Chronicle Queue storing 1 TB in virtual memory on a 128 GB machine

If you use a standard JVM like the Oracle JVM, or the OpenJDK, you might find that as the heap size grows the performance of your JVM can drop as GC pause time escalates. This tends to be a problem around 32 GB of heap, but it often depends on the application at which point the size of you heap becomes a problem.

One way around this is to use an always concurrent collector such as Azul Zing which is designed to both scale to much larger heap sizes and even reduce the GC pause times for smaller heap consistently.

Data set larger than main memory?

What if your data set sizes are larger than main memory? At this point using the heap doesn’t scale and you need a data store off heap. This could be a database, NoSQL, but these can be dramatically slower depending on what you are doing.

Chronicle supports a huge, persisted dataset.

Chronicle Queue and Chronicle Map allows you to have a persisted store which can be embedded into multiple JVMs on the same server. How does it perform when you exceed main memory size. In this page, we look at Chronicle Queue with favouring for sequential access, scales very well, and shows a little slow down.

What does a JVM which is over 1 TB in virtualsize look like?

Figure 1. top on a machine with 128 GB of memory, and a JVM with 1 TB of queue data

In this example, the JVM with 1 TB of data reports that 0.111t or 111 G is in memory, though the virtual size is 1.281t or 1,281 GB (with heaps and indexes)

But how does it perform? It must get slower.

If you attempted to create and use a 1 TB heap on a machine with 128 GB of memory, it would either fail to start, or with some tuning, start but make your machine unusable. How much does using Chronicle Queue to store the data slow down?

In this test, it writes a bursts of 2 million 512 bytes messsage (1024^3 bytes of data), it then reads the data and waits 8 seconds to let the disk catch up. While the burst rate is about 1 GB/s, the underlying disk doesn’t have the write speed and for this test it averages about 100 MB/s. It takes about 2.5 hours to write 1 TB.
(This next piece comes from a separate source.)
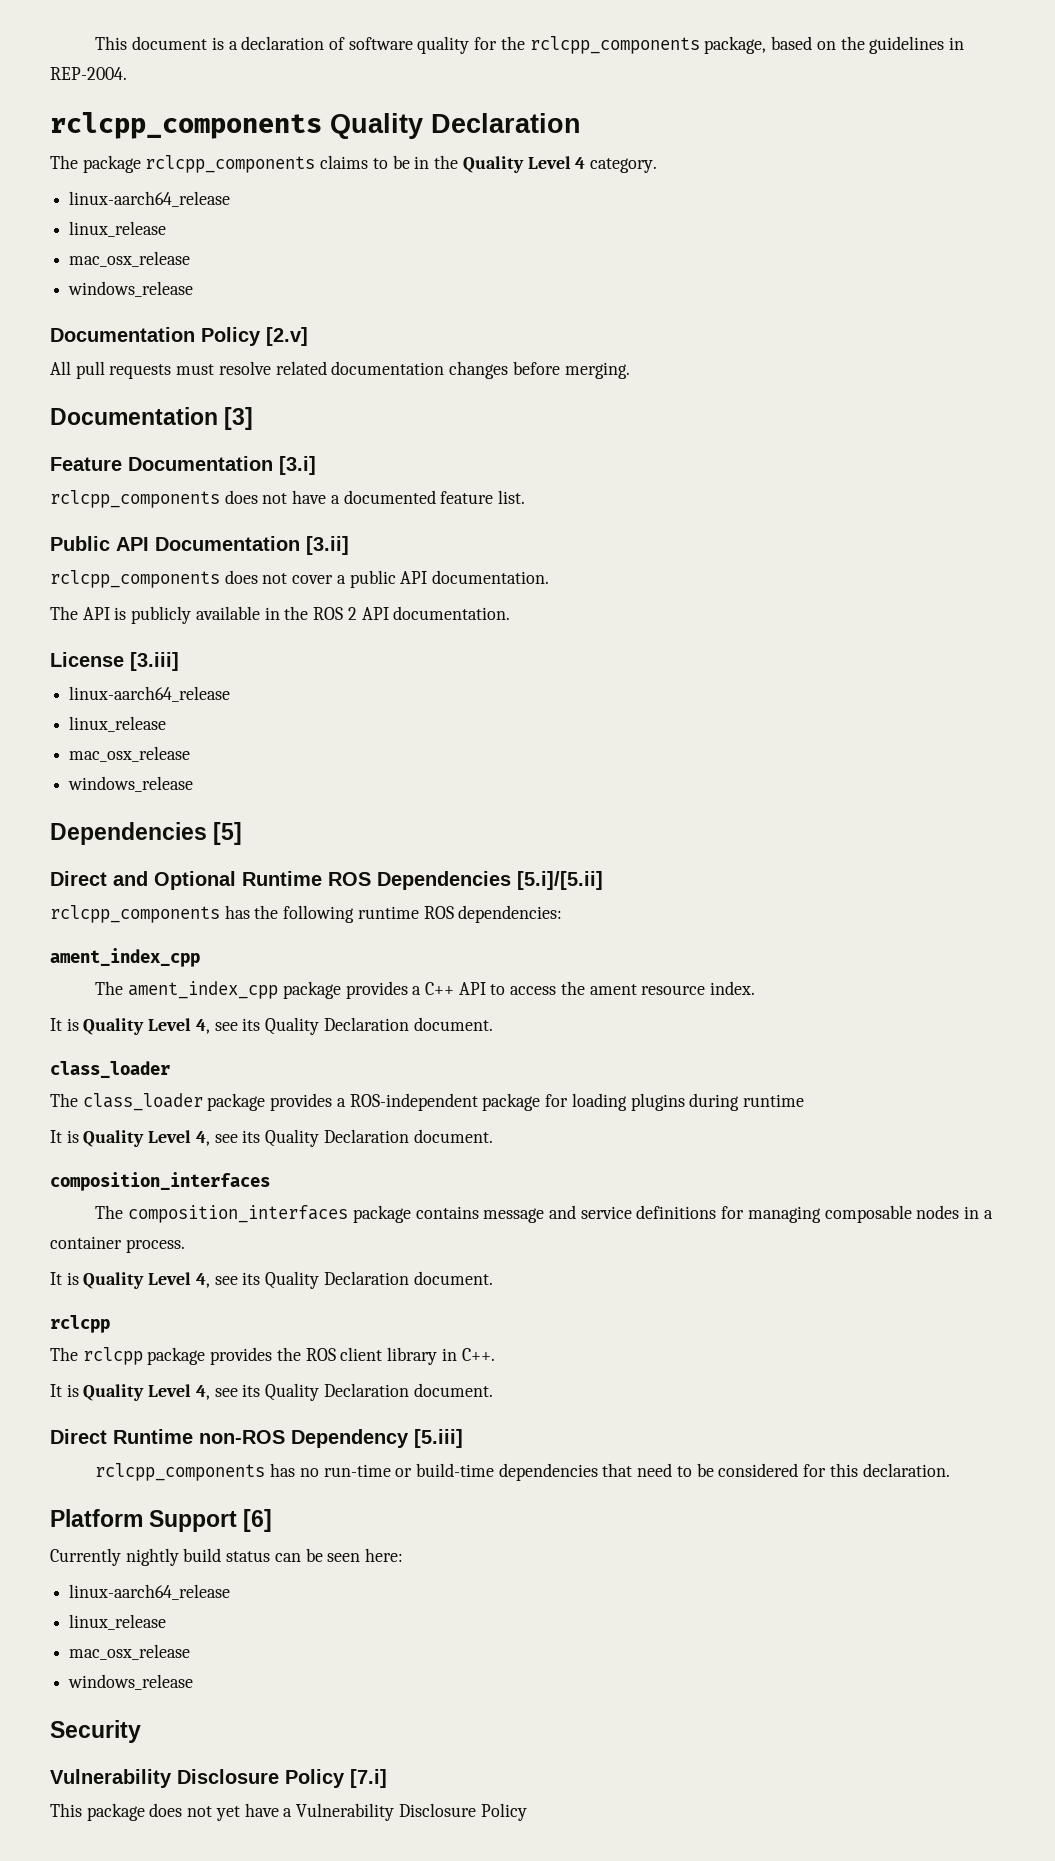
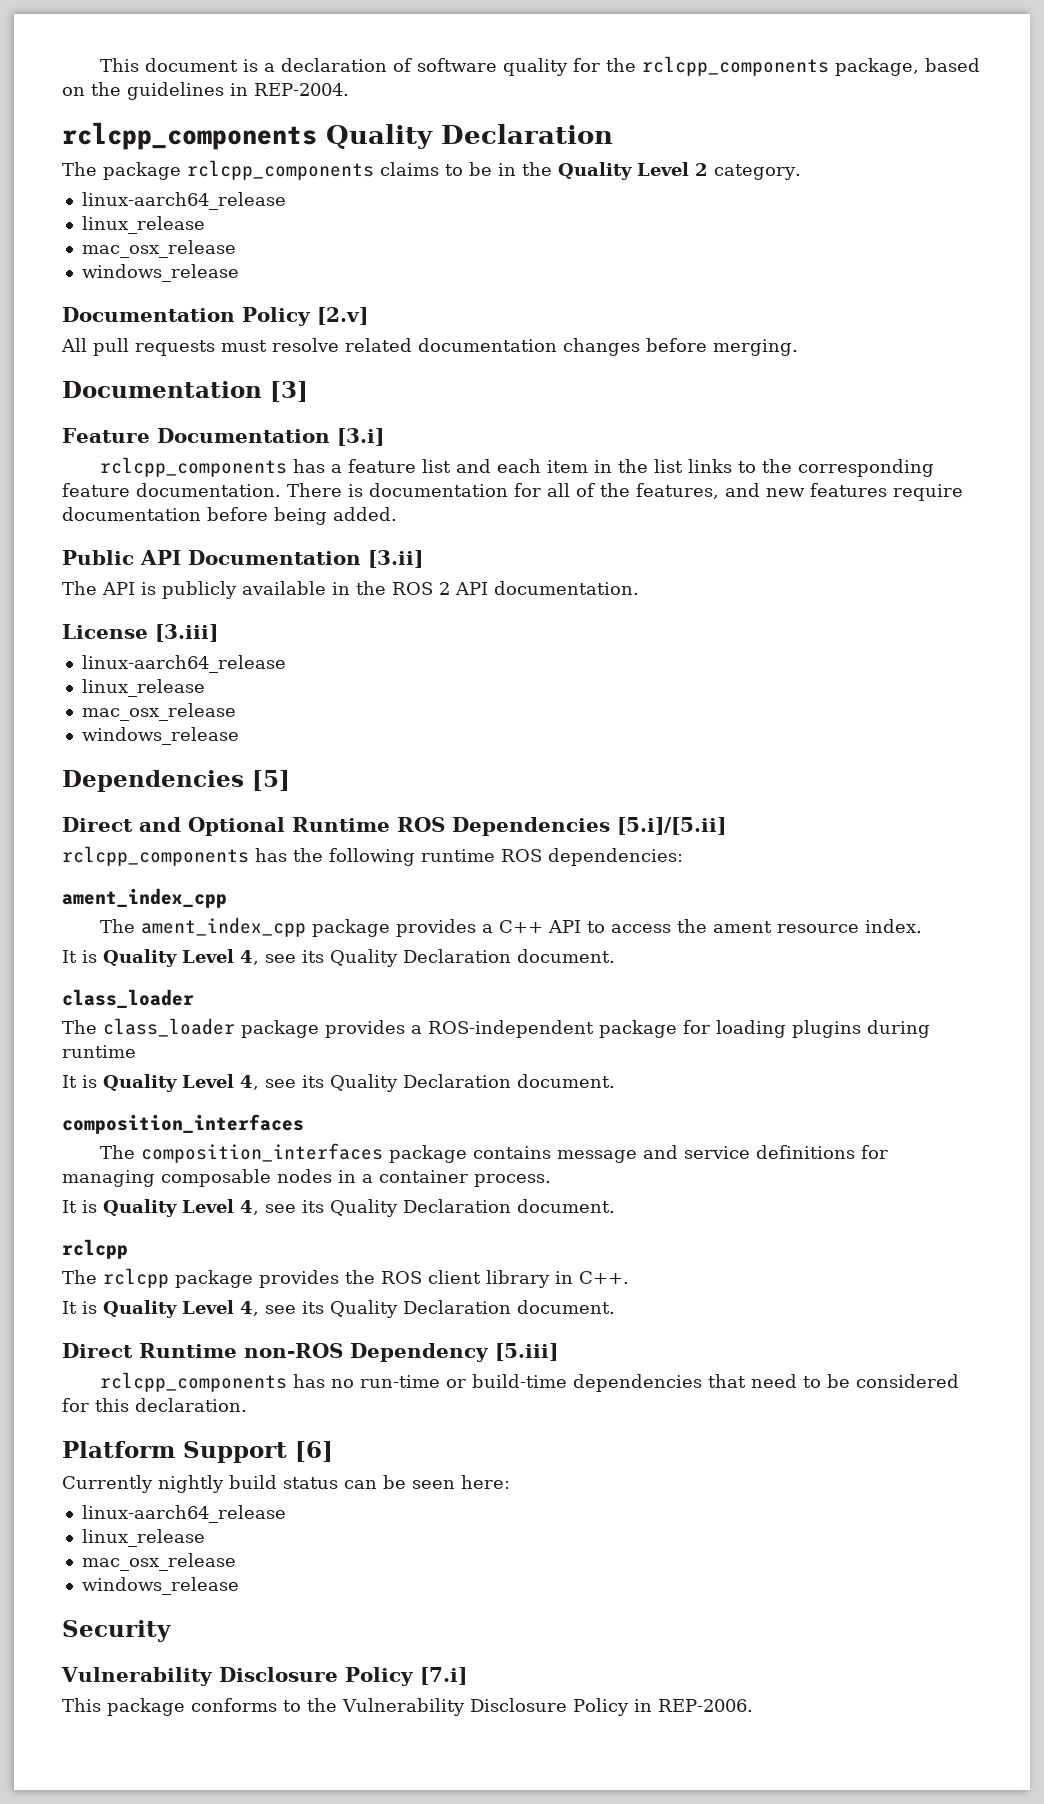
[575,157,586,169] 4 -> [695,163,708,176] 2
[224,490,526,504] [50,536,349,555] [50,570,550,588] does not have a documented feature list. // Public API Documentation [3.ii] // rclcpp_components does not cover a public API documentation. -> [293,459,935,477] [62,483,963,501] [62,507,397,525] [62,550,423,568] has a feature list and each item in the list links to the corresponding feature documentation. There is documentation for all of the features, and new features require documentation before being added. // Public API Documentation [3.ii]
[149,1803,527,1821] does not yet have a Vulnerability Disclosure Policy -> [191,1698,753,1716] conforms to the Vulnerability Disclosure Policy in REP-2006.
Figure 2. The read time is fairly consistent for this test

We would expect reads to be consistent as we are always reading something we just wrote.

While the machine has 128 GB of memory, it has two NUMA regions of 64 GB. This shows around 64 GB has been written.
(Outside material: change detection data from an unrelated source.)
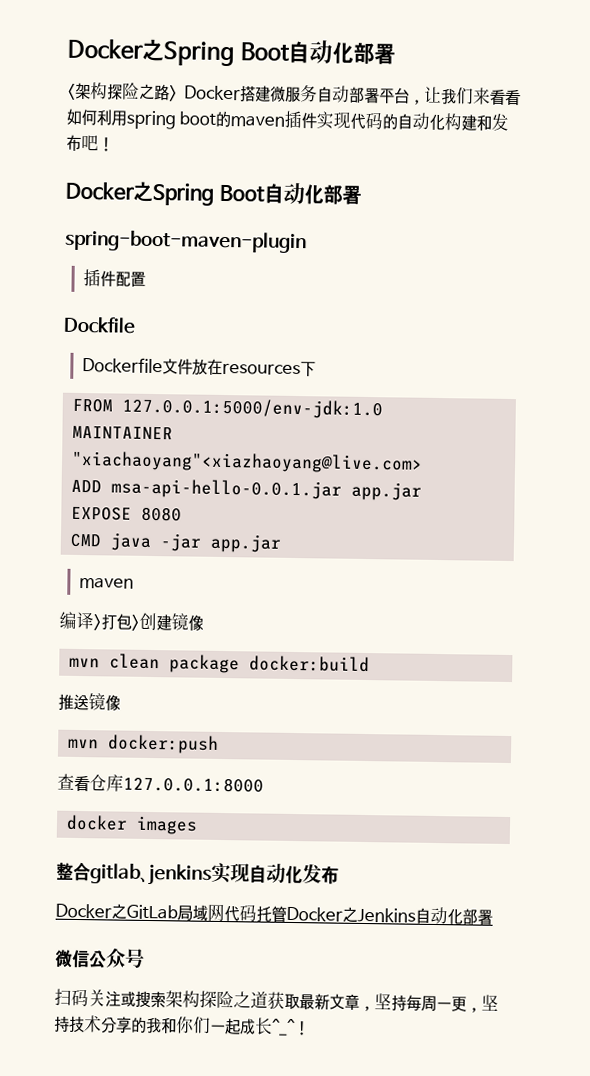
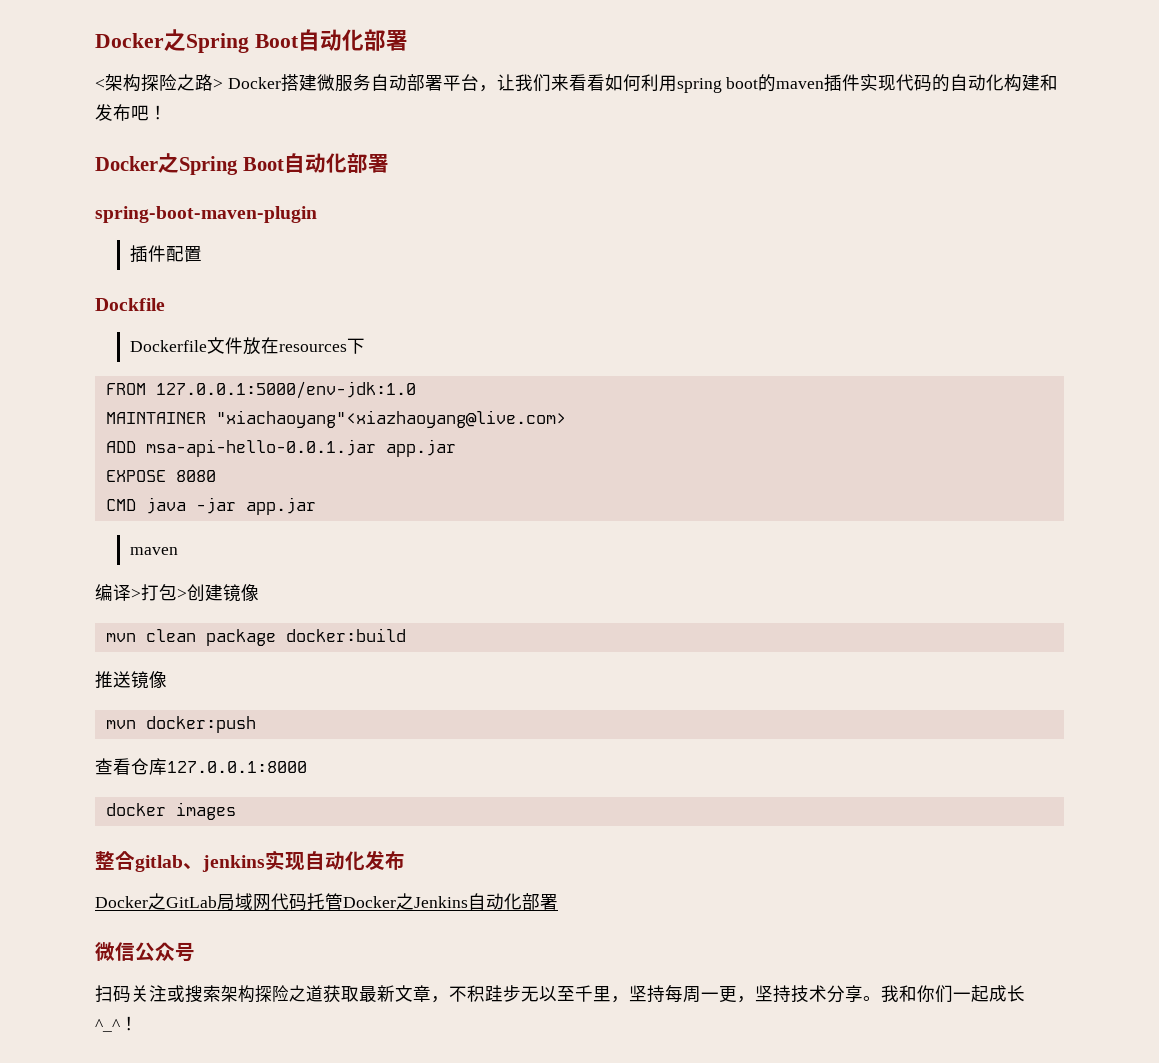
(375, 1008) none -> [449,985,629,1003] 不积跬步无以至千里，
[131,1016,147,1033] 的 -> [863,996,881,1001] 。

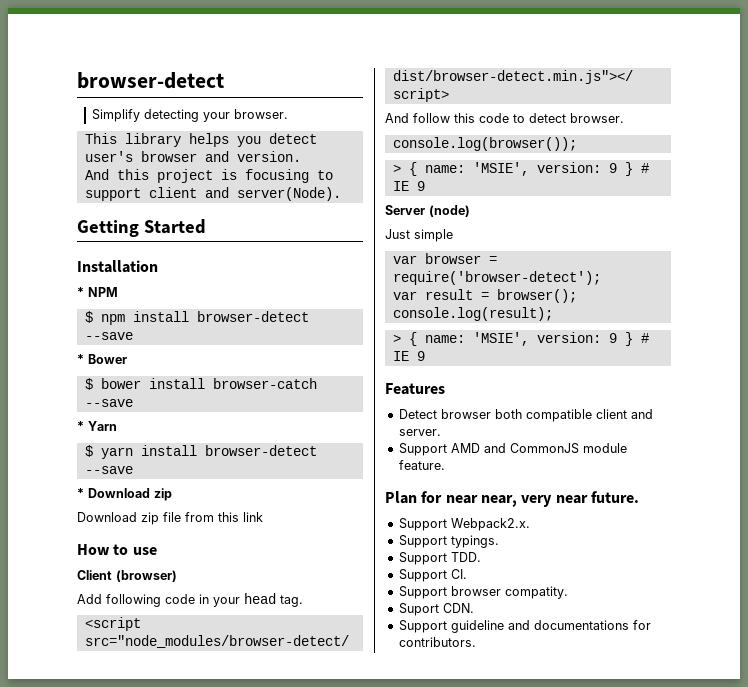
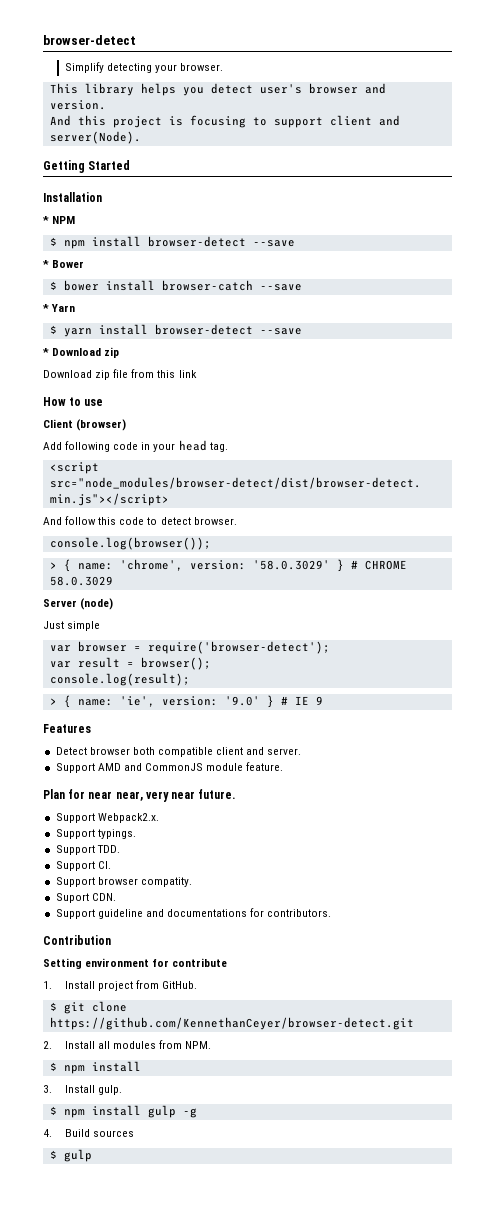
[472,162,649,176] [392,181,425,191] 'MSIE', version: 9 } # IE 9 -> [119,559,407,572] [49,576,113,586] 'chrome', version: '58.0.3029' } # CHROME 58.0.3029
[472,332,617,346] 'MSIE', version: 9 -> [119,696,260,707] 'ie', version: '9.0'
(476, 642) none -> [43,935,111,945] [43,958,228,969] [43,980,198,991] [49,1001,127,1014] [49,1017,414,1030] [43,1040,212,1049] [49,1061,141,1074] [43,1085,122,1095] [49,1105,197,1118] [43,1129,134,1137] [49,1149,92,1162] // Contribution // Setting environment for contribute // 1. Install project from GitHub. // $ git clone https://github.com/KennethanCeyer/browser-detect.git // 2. Install all modules from NPM. // $ npm install // 3. Install gulp. // $ npm install gulp -g // 4. Build sources // $ gulp

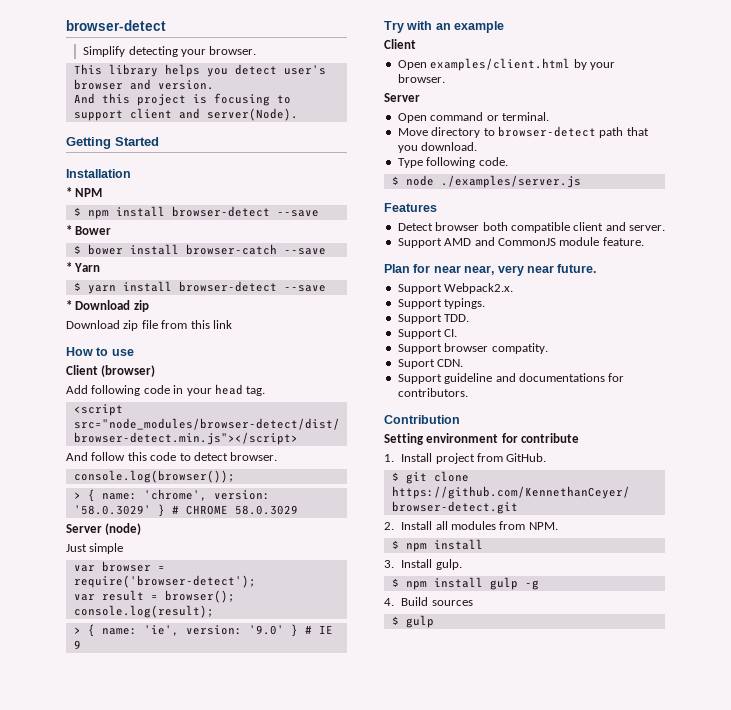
(323, 700) none -> [384,21,505,33] [384,39,416,49] [397,58,615,71] [397,74,445,83] [384,93,420,102] [397,112,549,123] [397,126,649,138] [397,142,478,153] [397,157,508,168] [391,175,581,188] // Try with an example // Client // Open examples/client.html by your browser. // Server // Open command or terminal. // Move directory to browser-detect path that you download. // Type following code. // $ node ./examples/server.js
The write performance is more dramatic. There is also significant variation as it has to find new memory to write to. This can be mitigated by using a pretouch() call to pre-allocate memory to write to. Normally, this would be run in a background thread, but for the purposes of this test it was run in the same thread but not timed.

Figure 3. The write time is fairly consistent beyond 192 GB

The average time to write a GB for the first 64 GB was 885 ms. From 256 GB in size this takes an average of 1,084 ms which is an increase of 22%.

However, let us consider that the alternative is to pump 2 million records (1 GB) of data to a database, and query it to get the data back. By having it in the JVM, we can read 2 million record in as little as 200 ms using just one thread.

Conclusion

Chronicle Queue performs very well up to the limit of main memory and beyond. It uses very little heap and has only a notional impact on GC pause times even if the dat set size is many times main memory.

You can try this test yourself here RunLargeQueueMain

For more information on Chronicle Queue GitHub source Chronicle Queue Product page

Having a queue larger than main memory only works on Unix at the moment. On Windows, a cycle e.g. a day, has to fit into main memory. This is something we would like to fix in the future.